• **Materials provided**
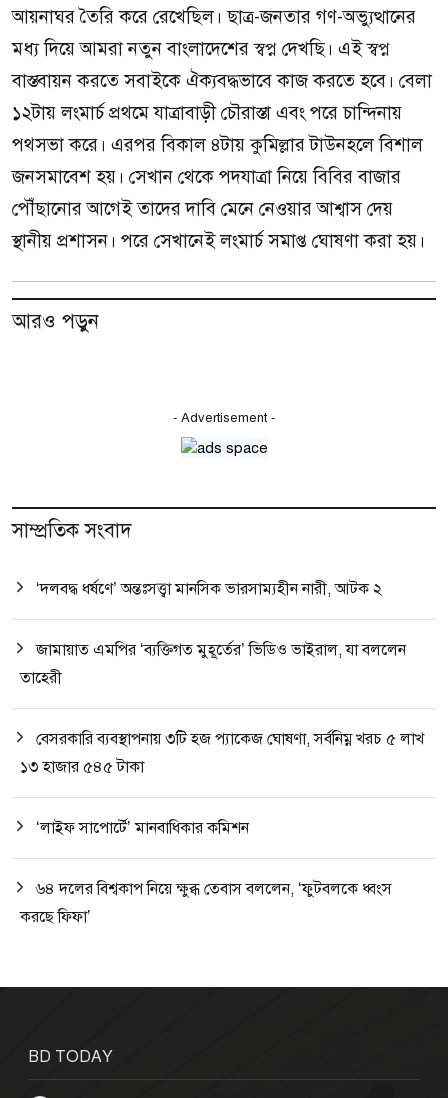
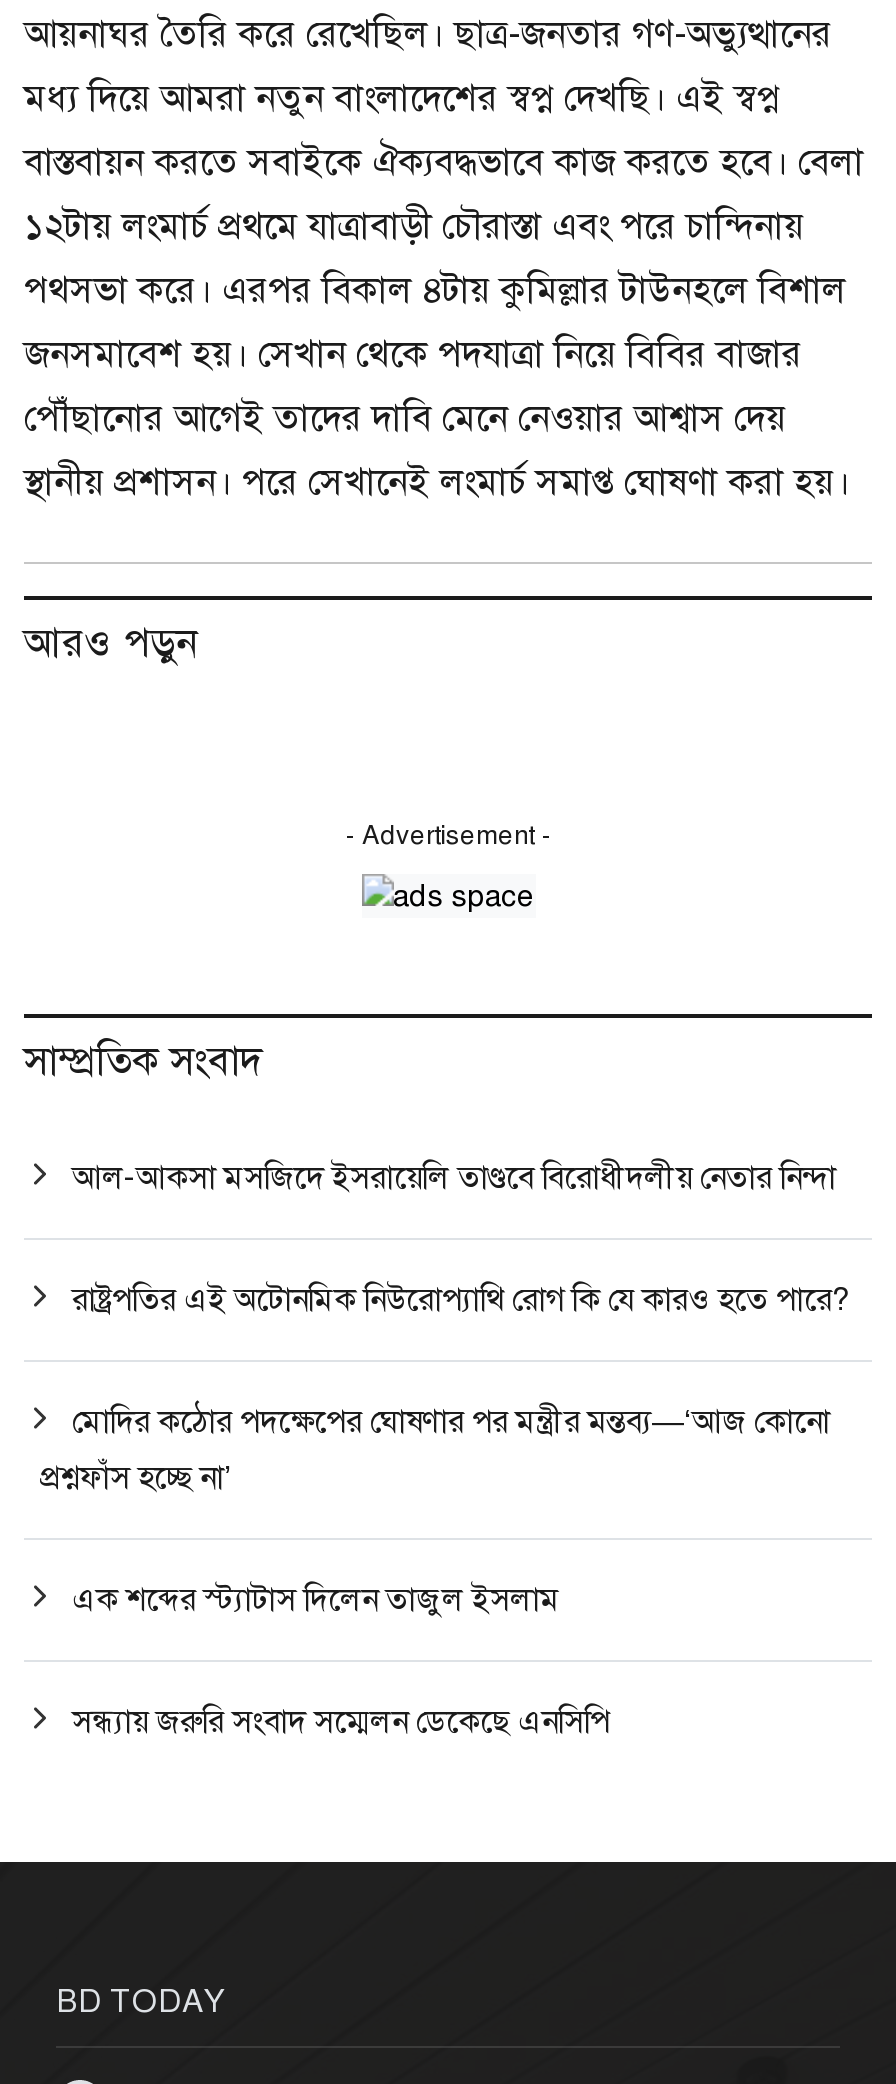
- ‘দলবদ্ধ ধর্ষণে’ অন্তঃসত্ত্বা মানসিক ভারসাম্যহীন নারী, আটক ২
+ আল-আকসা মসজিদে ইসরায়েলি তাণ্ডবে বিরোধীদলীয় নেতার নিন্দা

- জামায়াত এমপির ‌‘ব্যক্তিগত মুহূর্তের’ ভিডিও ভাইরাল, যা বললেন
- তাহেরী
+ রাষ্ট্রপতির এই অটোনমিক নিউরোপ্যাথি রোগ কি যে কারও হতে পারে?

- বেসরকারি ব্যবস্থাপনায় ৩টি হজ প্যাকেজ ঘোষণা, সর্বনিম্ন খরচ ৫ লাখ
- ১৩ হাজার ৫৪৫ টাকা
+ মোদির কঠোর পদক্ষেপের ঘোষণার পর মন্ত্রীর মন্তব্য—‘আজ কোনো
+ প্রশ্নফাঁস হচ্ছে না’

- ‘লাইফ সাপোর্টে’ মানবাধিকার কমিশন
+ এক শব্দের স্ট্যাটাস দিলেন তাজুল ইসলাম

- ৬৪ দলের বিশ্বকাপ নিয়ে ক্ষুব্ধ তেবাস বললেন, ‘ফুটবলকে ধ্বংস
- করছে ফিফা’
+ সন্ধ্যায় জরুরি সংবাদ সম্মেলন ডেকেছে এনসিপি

• **Task requirements**
From the first line to the last, repeat the records exactly and skip the pictures.

• **Answer below**
- ‘দলবদ্ধ ধর্ষণে’ অন্তঃসত্ত্বা মানসিক ভারসাম্যহীন নারী, আটক ২
+ আল-আকসা মসজিদে ইসরায়েলি তাণ্ডবে বিরোধীদলীয় নেতার নিন্দা

- জামায়াত এমপির ‌‘ব্যক্তিগত মুহূর্তের’ ভিডিও ভাইরাল, যা বললেন
- তাহেরী
+ রাষ্ট্রপতির এই অটোনমিক নিউরোপ্যাথি রোগ কি যে কারও হতে পারে?

- বেসরকারি ব্যবস্থাপনায় ৩টি হজ প্যাকেজ ঘোষণা, সর্বনিম্ন খরচ ৫ লাখ
- ১৩ হাজার ৫৪৫ টাকা
+ মোদির কঠোর পদক্ষেপের ঘোষণার পর মন্ত্রীর মন্তব্য—‘আজ কোনো
+ প্রশ্নফাঁস হচ্ছে না’

- ‘লাইফ সাপোর্টে’ মানবাধিকার কমিশন
+ এক শব্দের স্ট্যাটাস দিলেন তাজুল ইসলাম

- ৬৪ দলের বিশ্বকাপ নিয়ে ক্ষুব্ধ তেবাস বললেন, ‘ফুটবলকে ধ্বংস
- করছে ফিফা’
+ সন্ধ্যায় জরুরি সংবাদ সম্মেলন ডেকেছে এনসিপি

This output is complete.